Wednesday, October 1, 2008

Picketers doubt Vought can keep up

Vought Aircraft Industries said Monday that production is continuing at the plant despite Sunday's strike by about 1,000 members of the International Association of Machinists and Aerospace Workers.

Salaried employees have been transferred to the assembly line, and contract workers are being brought in to assist them in the construction of aircraft components, including wing and tail assemblies for some Airbus jetliners, C-130 military cargo planes and Gulfstream business jets, plant spokeswoman Lynne Warne said.


"To sustain aircraft subassembly production at Vought's Nashville facility, we have assigned our 200 salaried employees to the shop floor and plan to add contractor labor as well," she said.

"These actions are part of Vought's contingency plans that are designed to mitigate disruption to our operations and minimize impact to our customers."

Outside on the picket lines, striking workers say they doubt that the plant can maintain a sufficient level of production to meet customers' needs while the strike continues.

"They're going to tell you things are going great guns, but they're not," said Bob Wood, spokesman for union Local 735, which represents the hourly workers at the plant. "Management people went in, but they're just going to mess things up."

The strike was called Sunday after the workers failed to ratify a new contract, but it's not pay that's the key issue; it's pension and health care benefits.

Workers average about $20 an hour in pay. They would get raises of 75 cents an hour in the first year of the new contract, and 50 cents in each of the next two years, plus a $3,000 bonus, under the proposal that was voted down Saturday by 94 percent of Vought's workers.

"We're striking to keep our retirement and health benefits intact," said J.T. Hamer, 64, of Madison, a 38-year employee at the plant who was picketing at one of the gates to the facility, adjacent to Nashville International Airport, on Monday.

Workers say they're not willing to accept Vought's proposal to switch their traditional "defined benefits" pension plan to a new "defined contribution," or 401(k) plan.

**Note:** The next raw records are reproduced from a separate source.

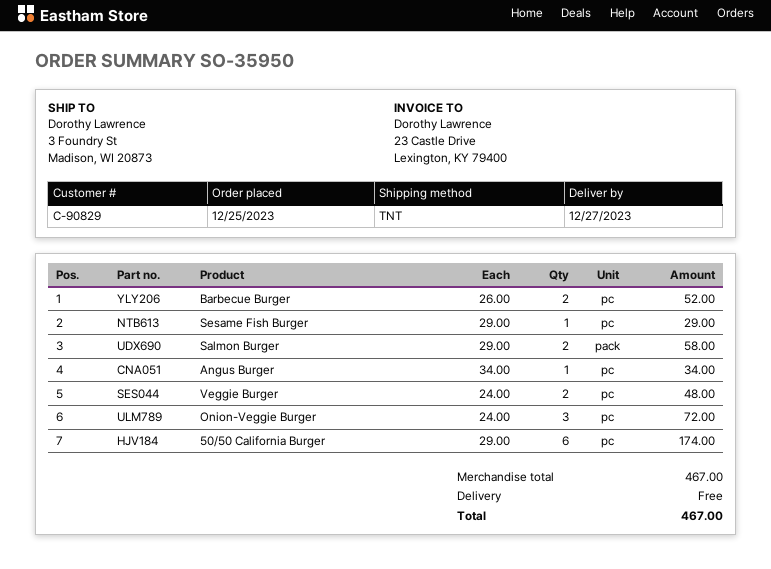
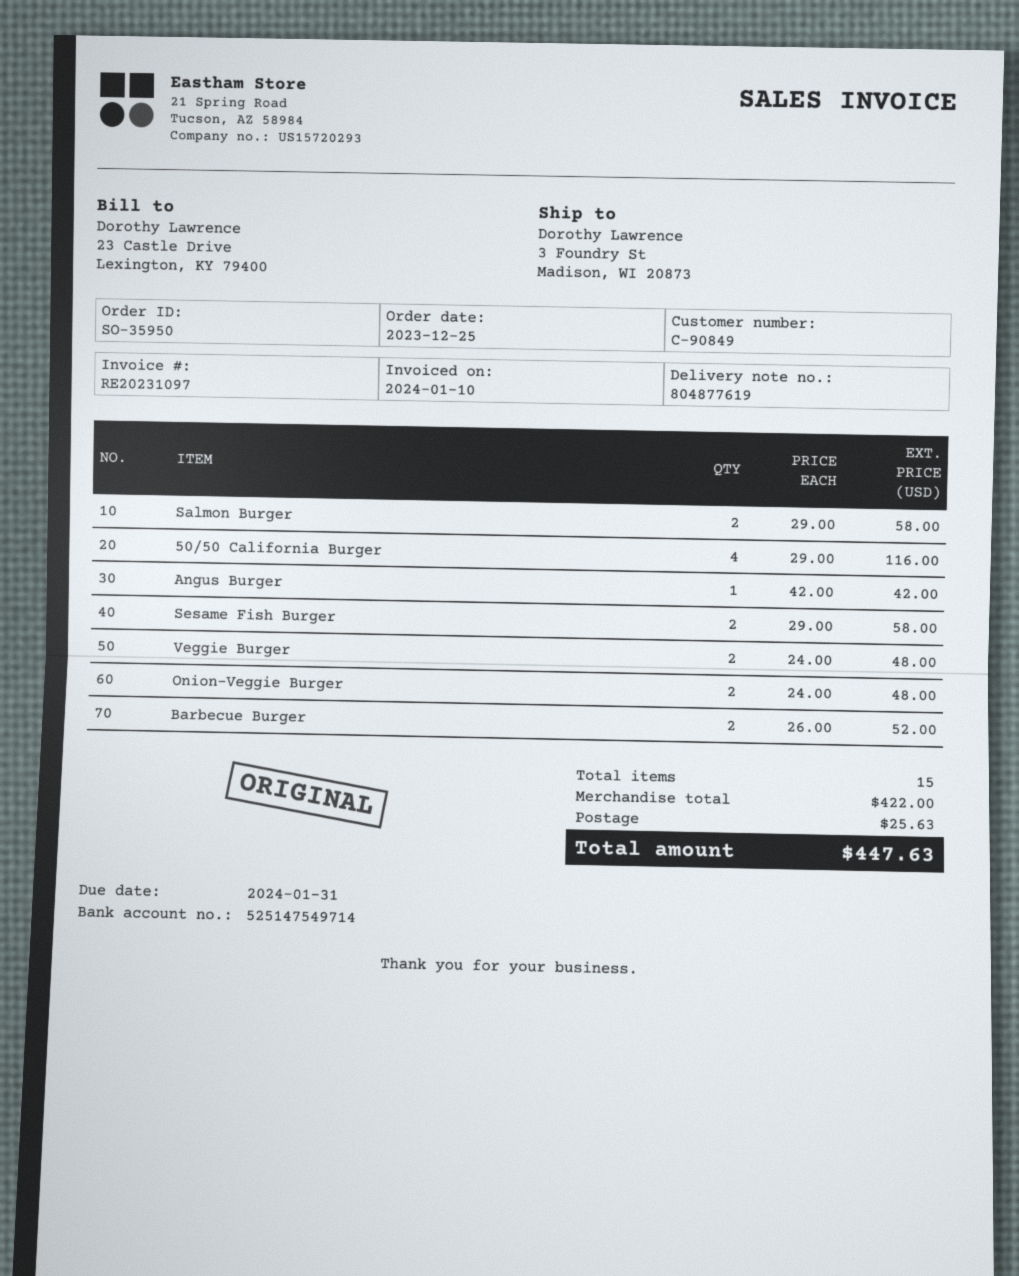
customer number: C-90829 -> C-90849
Sesame Fish Burger: 1 x 29.00 = 29.00 -> 2 x 29.00 = 58.00
Angus Burger: 1 x 34.00 = 34.00 -> 1 x 42.00 = 42.00
Onion-Veggie Burger: 3 x 24.00 = 72.00 -> 2 x 24.00 = 48.00
50/50 California Burger: 6 x 29.00 = 174.00 -> 4 x 29.00 = 116.00
subtotal: 467.00 -> 422.00
shipping: 0.00 -> 25.63
total: 467.00 -> 447.63

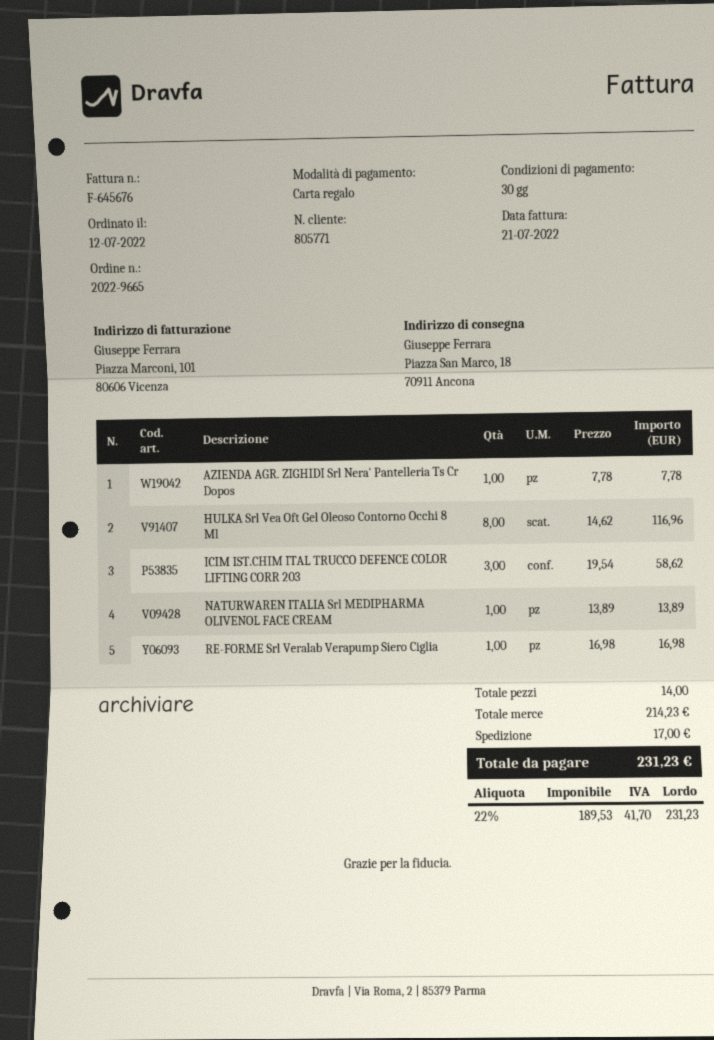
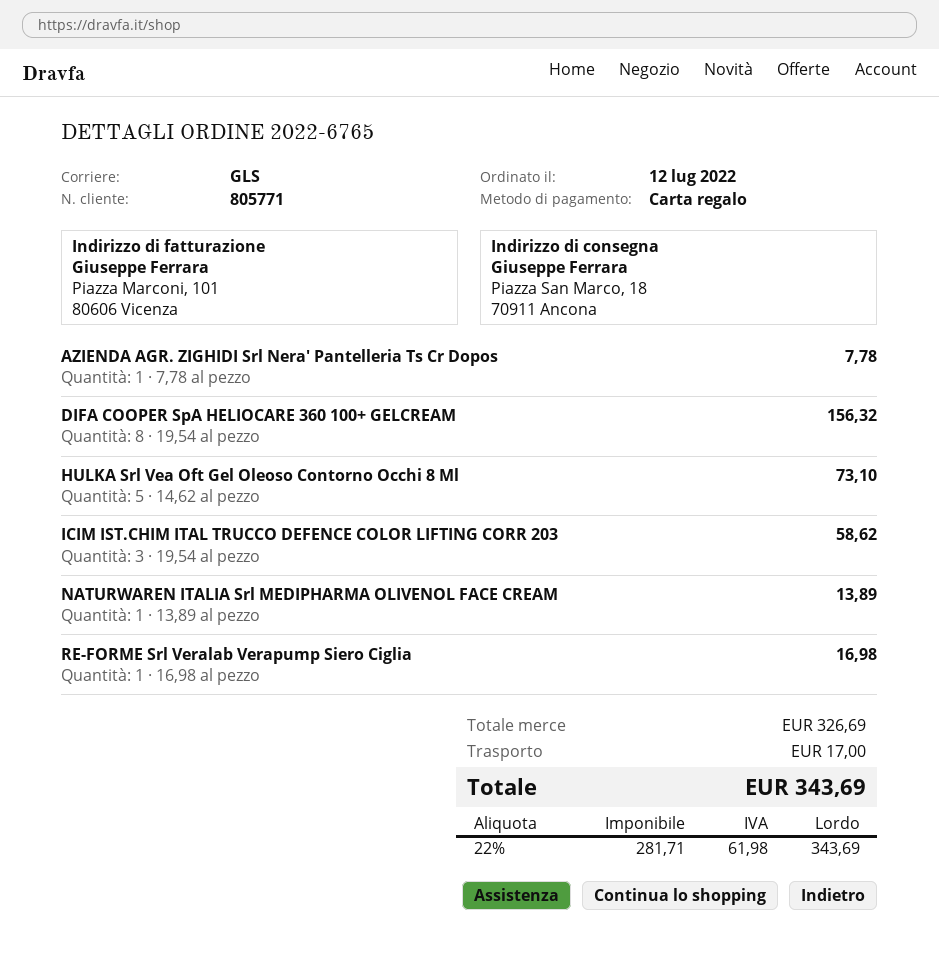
order number: 2022-9665 -> 2022-6765
HULKA Srl Vea Oft Gel Oleoso Contorno Occhi 8 Ml: 8 x 14.62 = 116.96 -> 5 x 14.62 = 73.10
DIFA COOPER SpA HELIOCARE 360 100+ GELCREAM: none -> 8 x 19.54 = 156.32
subtotal: 214.23 -> 326.69
net: 189.53 -> 281.71
tax: 22% = 41.70 -> 22% = 61.98
total: 231.23 -> 343.69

Such plans are subject to the ups and downs of the financial markets, and with the current turmoil on Wall Street most 401(k) plans are losing money now, union officials said

The union proposes to take on the company's pension plan itself, but Vought wouldn't agree to that, Wood said.

In a memo to employees before the strike began, Vought human resources director Maxis Garrett warned that the union's proposal would have the company send each employee's pension-fund contribution "directly to the (international union) for their (international union) pension fund."

But trying to force a 401(k) plan on the union right now "is a nonstarter, considering what happened in the stock market today," said Gary Chaison, a labor-relations expert and professor of management at Clark University in Worcester, Mass. The Dow Jones industrial average fell nearly 7 percent Monday. "This is not the time for the company to push a 401(k) plan."

Eliminating the traditional pension plan and reducing health-care costs "are very typical of the concessionary bargaining going on now," Chaison said. "Pension and health care are sacred to most unions, but pressure is on them all over the country.

"In the past 10 years, these have been the top issues in almost every major strike. What you're looking at is an instance of a union trying to protect the old territory."

Union member Rick Nelms, 56, of Murfreesboro said his major concern is a proposed new cap of $425 on prescription-drug benefits for retirees. "If you got sick under their new plan, you'd have to sell your house just to buy the drugs you'd need," he said.

Chaison said reining in health costs is a primary goal of most companies.

"Health care is so expensive to these companies that just a little tinkering here and there can mean big savings," Chaison said. "But with the economic downturn we're in now, I don't see how the strike can be all that successful. The workers won't want a long strike any more than the company will."